Kolumne: Die Ökonomin BMW und die Nadeln von Adam Smith

Keine Branche setzt so auf Arbeitsteilung wie die Autoindustrie. Das macht Fahrzeuge günstiger, hat aber seinen Preis: Lieferketten werden anfällig, die Macht der Zulieferer wächst.

Tagelang bangte BMW um die Produktion seiner 1er bis 4er. Der Zulieferer Bosch konnte nicht genug Lenkgetriebe liefern, da dessen Zulieferer wiederum mit Gussteilen nicht nachkam. Vor einem Jahr hatte VW Streit mit Zulieferer Prevent, Getriebeteile und Sitzbezüge blieben aus. Viele Mitarbeiter gingen in Kurzarbeit. Beide Vorfälle zeigen, wie anfällig die Lieferketten in der Autoindustrie sind. Doch ein Zurück gibt es nicht mehr.

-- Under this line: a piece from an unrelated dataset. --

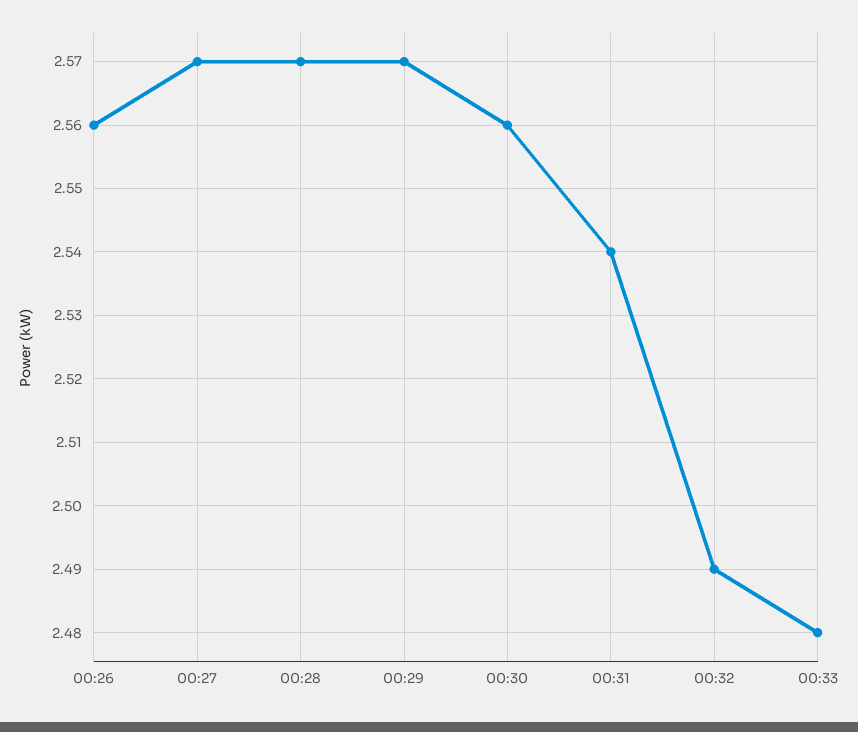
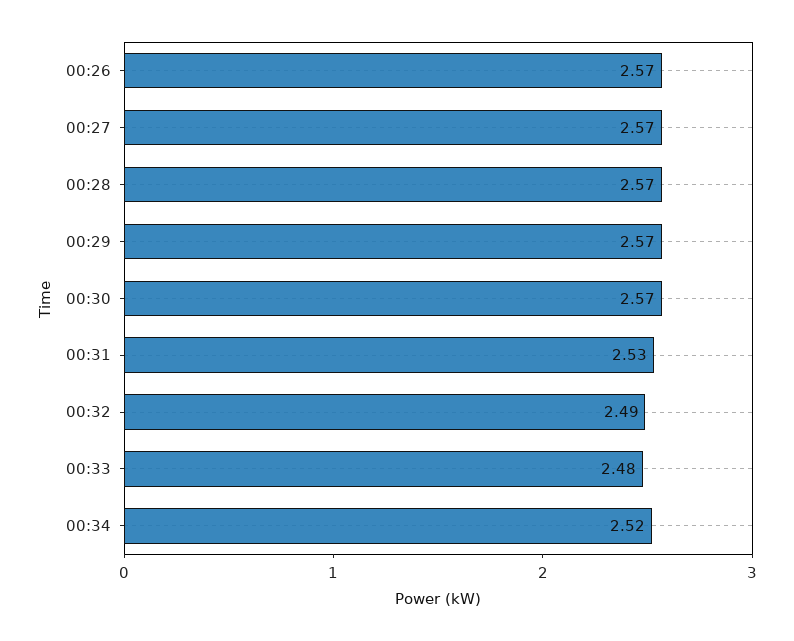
00:26: 2.56 -> 2.57
00:30: 2.56 -> 2.57
00:31: 2.54 -> 2.53
00:34: none -> 2.52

Das Prinzip der Arbeitsteilung hat die Volkswirtschaften reich gemacht. Das hat schon Adam Smith im "Wohlstand der Nationen" (1776) beschrieben. Er machte an dem berühmten Nadel-Beispiel deutlich, wie Arbeitsteilung die Produktivität steigert: Ein einzelner Arbeiter könne täglich höchstens eine Nadel herstellen. Durch Aufteilung auf 18 Produktionsschritte könnten dagegen zehn Arbeiter am Tag 48.000 Nadeln fertigen. Daher ist für Smith alles gut, was die Arbeitsteilung fördert - insbesondere der Freihandel.

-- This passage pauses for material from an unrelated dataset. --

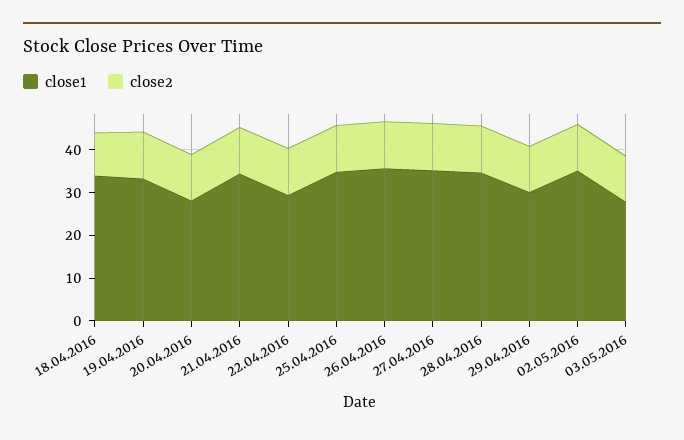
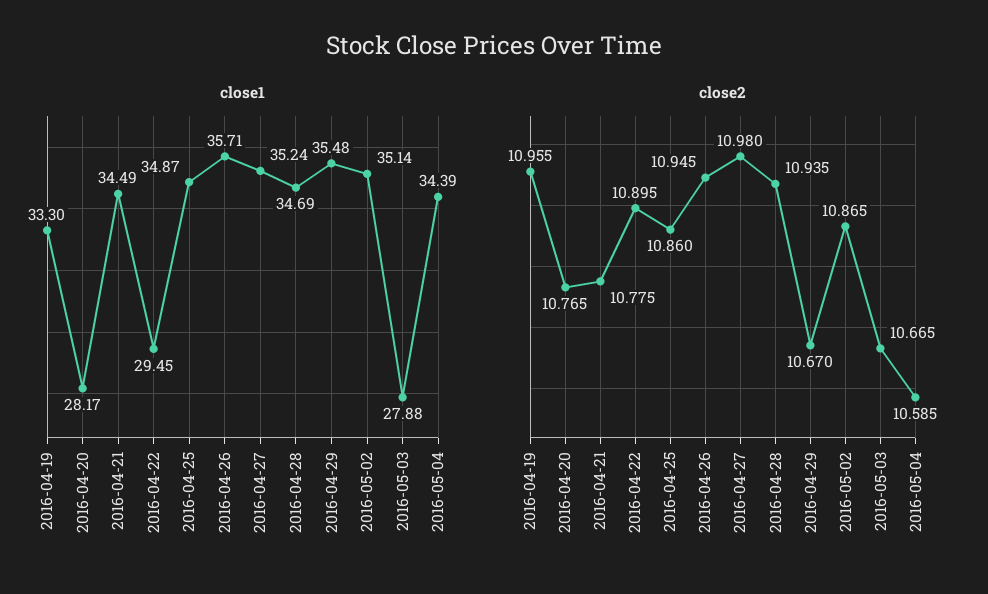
close1, 18.04.2016: 34 -> none
close2, 18.04.2016: 10 -> none
close1, 29.04.2016: 30 -> 35.48
close1, 2016-05-04: none -> 34.39
close2, 2016-05-04: none -> 10.585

Heute würde Smith die Autoindustrie bewundern, keine Branche hat die Fertigungstiefe so eifrig gesenkt. 1980 entstand ein Auto noch zu 37 Prozent in den Fabriken des Konzerns, der auch das Logo aufklebte, wie das Institut der deutschen Wirtschaft ermittelte. Heute sind es nur noch 20 Prozent. 80 Prozent stammen von Zulieferern und ihren Zulieferern. Und weil spätestens seit VW-Einkäufer Lopez Lager als Kostentreiber gelten, verbindet sich mit der Arbeitsteilung auch eine ausgefeilte Logistik. Zulieferer müssen "just in time" anliefern, mehrmals täglich, und "just in sequence", in exakter Reihenfolge vorsortiert. Schon kleine Störungen können konzernweit für Ausfälle sorgen.

Mit der Arbeitsteilung wächst die Macht einiger Zulieferer, vorbei sind die Zeiten, als VW und Co. allen die Bedingungen diktieren konnten. Mit dem Durchbruch autonom fahrender Autos und ihren vielen elektronischen Teilen wird ihr Einfluss weiter zunehmen. Das hat nichts mit bösem Kapitalismus zu tun, sondern mit technischem Fortschritt und den Kunden. Ein Auto, das nach der Formel der 80er Jahre gebaut würde, würde heute keiner mehr bezahlen.